ROMA - Roberto Vannacci guarda alla Calabria e valuta se schierare un candidato alle elezioni suppletive per il seggio alla Camera, lasciato libero da Francesco Cannizzaro, eletto sindaco di Reggio Calabria a giugno.  

Si voterà il 27 e 28 settembre nel collegio che comprende Reggio e i comuni fino a Villa San Giovanni, mentre il termine per presentare le candidature scade il 24 agosto. 
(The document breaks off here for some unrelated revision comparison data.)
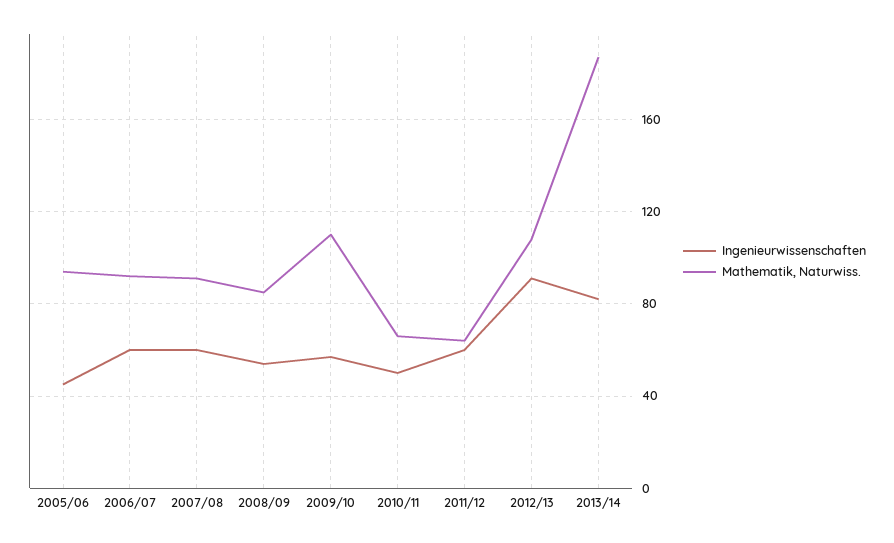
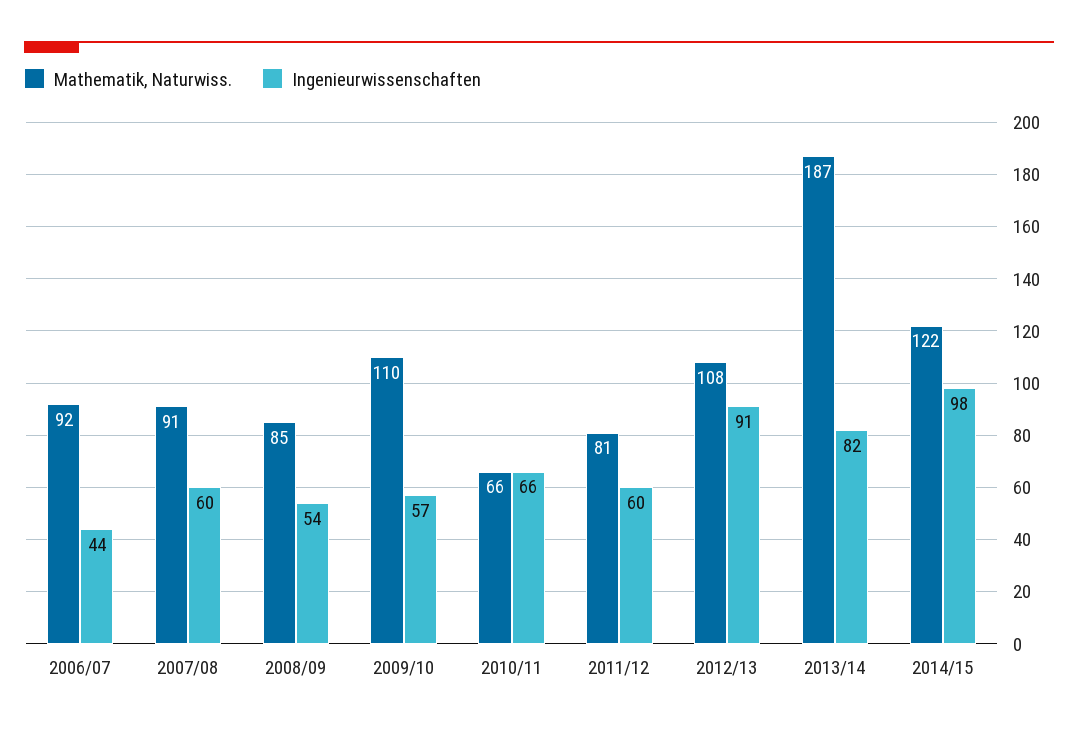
Ingenieurwissenschaften, 2005/06: 45 -> none
Mathematik, Naturwiss., 2005/06: 95 -> none
Ingenieurwissenschaften, 2006/07: 60 -> 44
Ingenieurwissenschaften, 2010/11: 50 -> 66
Mathematik, Naturwiss., 2011/12: 65 -> 81
Mathematik, Naturwiss., 2014/15: none -> 122
Ingenieurwissenschaften, 2014/15: none -> 98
Per Futuro Nazionale sarebbe il primo vero test elettorale di peso. Finora i “vannacciani” non hanno mai avuto un proprio candidato, a parte il caso di Vigevano (Pavia), dove hanno appoggiato la lista civica di destra dell’avvocato Furio Suvilla, arrivata al 14% e capace di fermare la Lega escludendola dal ballottaggio. 

Il movimento, per ora, punta soprattutto sugli iscritti, che sarebbero 140mila, mentre le ultime rilevazioni attribuirebbero al partito un consenso attorno al 7%. Proprio questo nuovo sondaggio potrebbe convincere Vannacci a tentare la corsa, raccogliendo le firme necessarie e sfruttando la visibilità di una campagna elettorale di un mese. 

Nel partito, però, non tutti spingono per il sì. C’è chi teme che una candidatura ora possa essere un azzardo inutile e suggerisce di rinviare la prova elettorale alle Politiche, continuando per il momento a misurarsi solo con le intenzioni di voto. 

Tra i nomi valutati in Calabria circola quello di Paolo Ferrara, presidente di UniReggio, ente di formazione e polo universitario a Reggio Calabria, che non nasconde la simpatia per il movimento e sui social commenta il “fenomeno Vannacci”, pubblicando anche video con Domenico Furgiuele, deputato e responsabile calabrese di Futuro Nazionale. 

Un confronto interno è previsto a Santa Trada, località costiera di Villa San Giovanni, con Furgiuele ed Edoardo Ziello, responsabile nazionale dell’organizzazione del movimento.  

Vannacci non sarà presente, ma conferma di stare valutando la scelta e di volerla annunciare al momento opportuno, come già fatto per la candidatura dell’ex generale Carmelo Burgio a sindaco di Milano. 

Un’eventuale corsa di Futuro Nazionale potrebbe complicare la partita di Forza Italia, data comunque favorita. Il seggio è quello lasciato da Cannizzaro, avvocato della Fininvest e uomo di fiducia della famiglia Berlusconi, e gli azzurri possono contare su un forte radicamento in Calabria, regione guidata da Roberto Occhiuto, esponente di primo piano del partito di Antonio Tajani. 

Forza Italia non ha ancora ufficializzato il candidato, ma il nome che circola con maggiore insistenza è quello di Fabio Roscioli, tesoriere nazionale del partito e avvocato della Fininvest, considerato vicino alla famiglia Berlusconi. 

Sul fronte opposto, il campo largo valuta se presentarsi con un candidato condiviso. Il tavolo nazionale, con i leader e i referenti locali, dovrebbe riunirsi dopo Ferragosto per prendere una decisione. Più difficile, al momento, l’ipotesi di una candidatura di Carmine Fotia, giornalista reggino che a fine luglio aveva dato la propria disponibilità sostenendo di avere l’appoggio di una parte della sinistra.